▶ **Your task**
The whole listing that follows, pictures excepted, should be printed again exactly as given.

▶ **Data records**
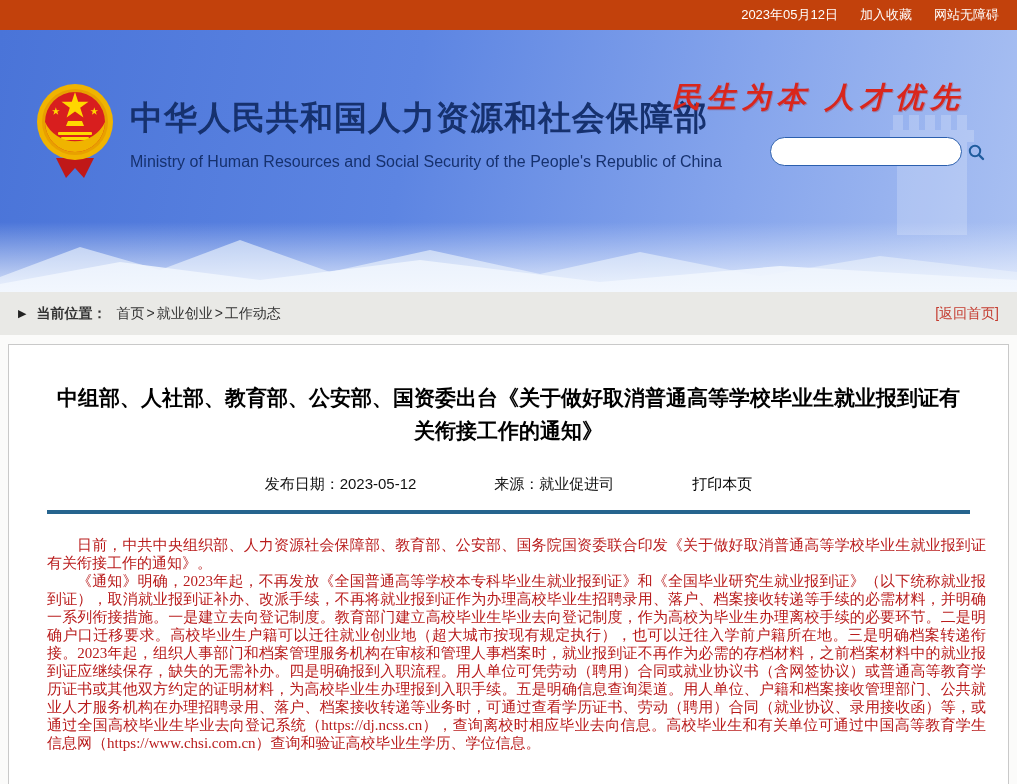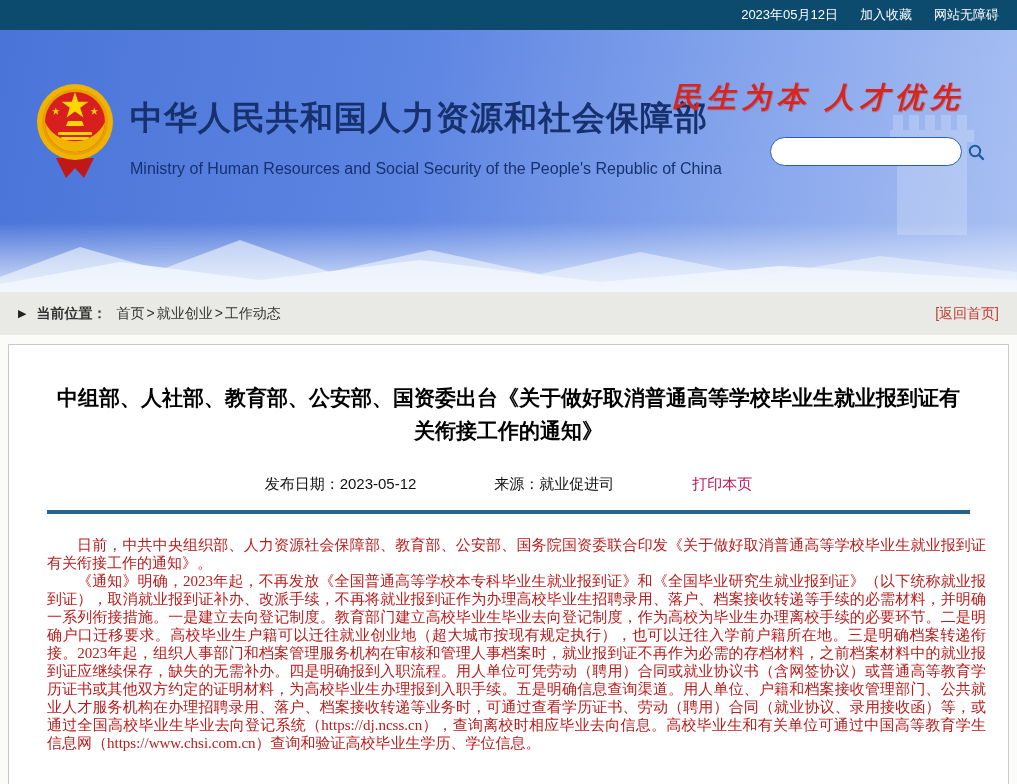"2023年05月12日" .topbar { background: #0c4a6e -> #c2410c }
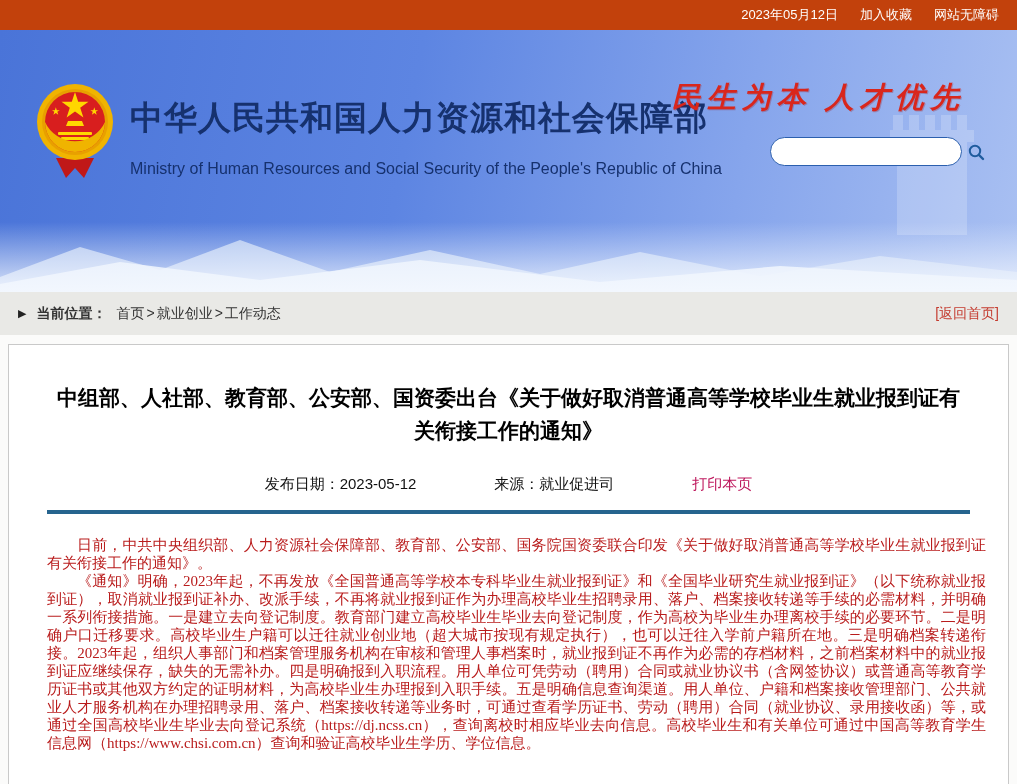"Ministry of Human Resources and" .org-en { margin-top: 19px -> 12px }
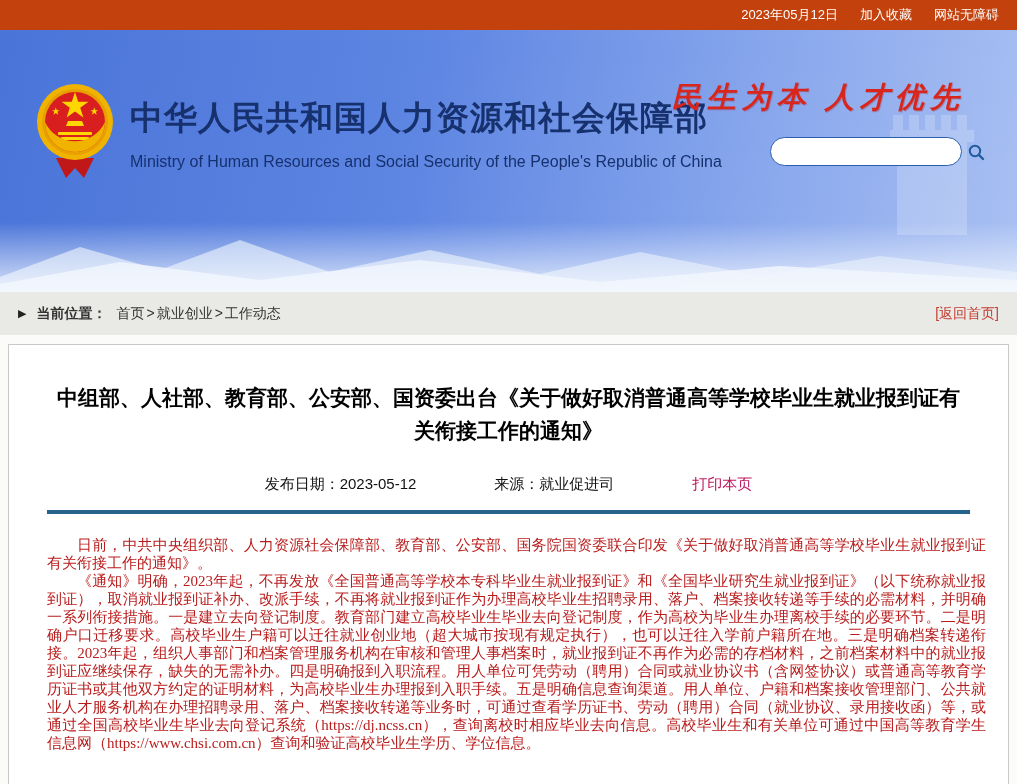"打印本页" a { color: #be185d -> #000000 }
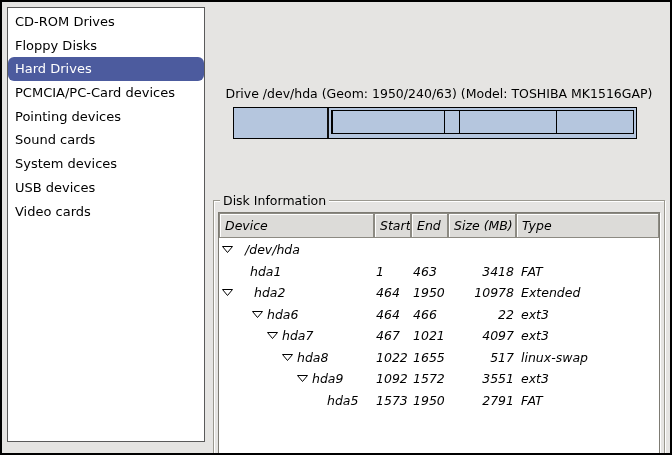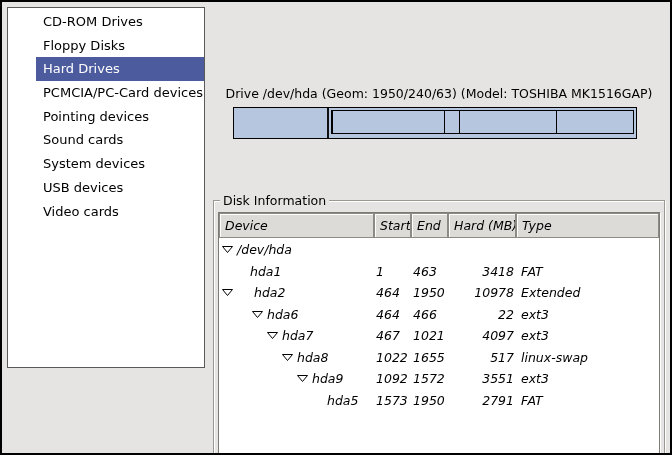"CD-ROM Drives" .sidebar { height: 361px -> 435px; padding-left: 28px -> none }
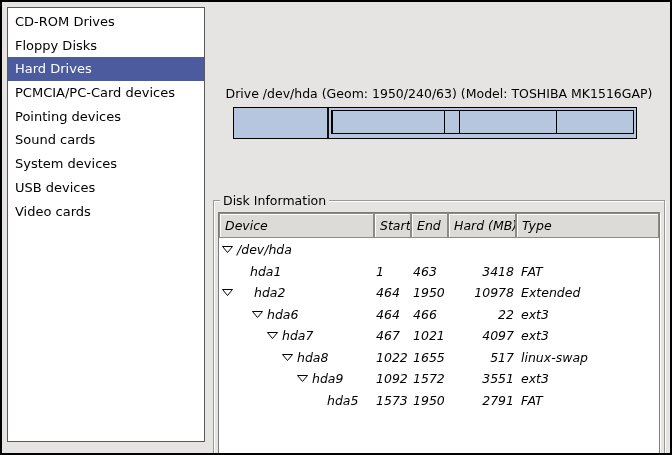"Hard Drives" .sidebar-item.selected { border-radius: none -> 6px }
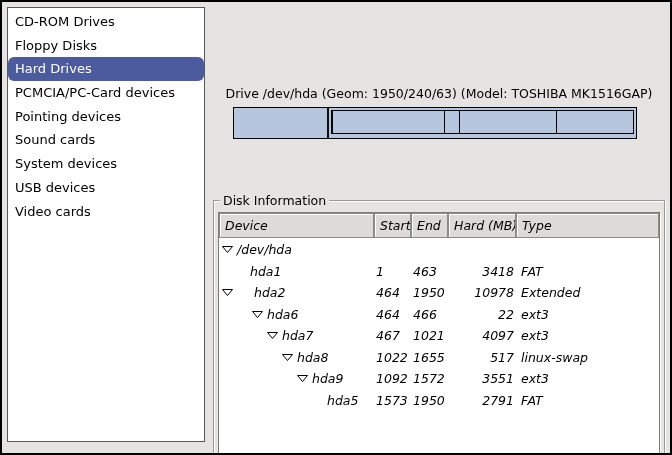"Hard (MB)" div.hdr-cell { text: Hard -> Size }
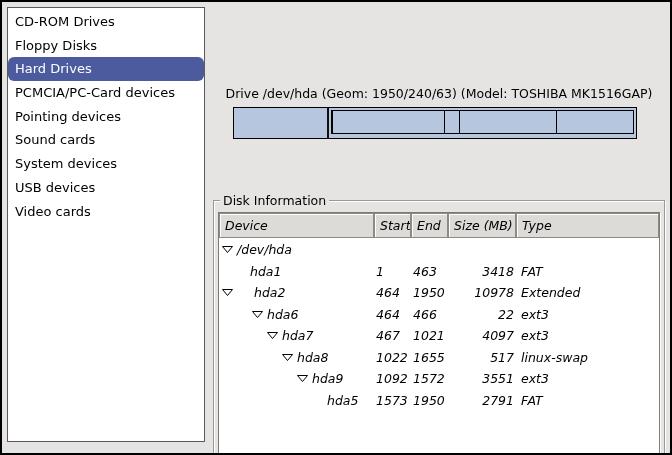"/dev/hda" div.cell { gap: none -> 8px }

▶ **Task result**
"2023年05月12日" .topbar { background: #0c4a6e -> #c2410c }
"Ministry of Human Resources and" .org-en { margin-top: 19px -> 12px }
"打印本页" a { color: #be185d -> #000000 }
"CD-ROM Drives" .sidebar { height: 361px -> 435px; padding-left: 28px -> none }
"Hard Drives" .sidebar-item.selected { border-radius: none -> 6px }
"Hard (MB)" div.hdr-cell { text: Hard -> Size }
"/dev/hda" div.cell { gap: none -> 8px }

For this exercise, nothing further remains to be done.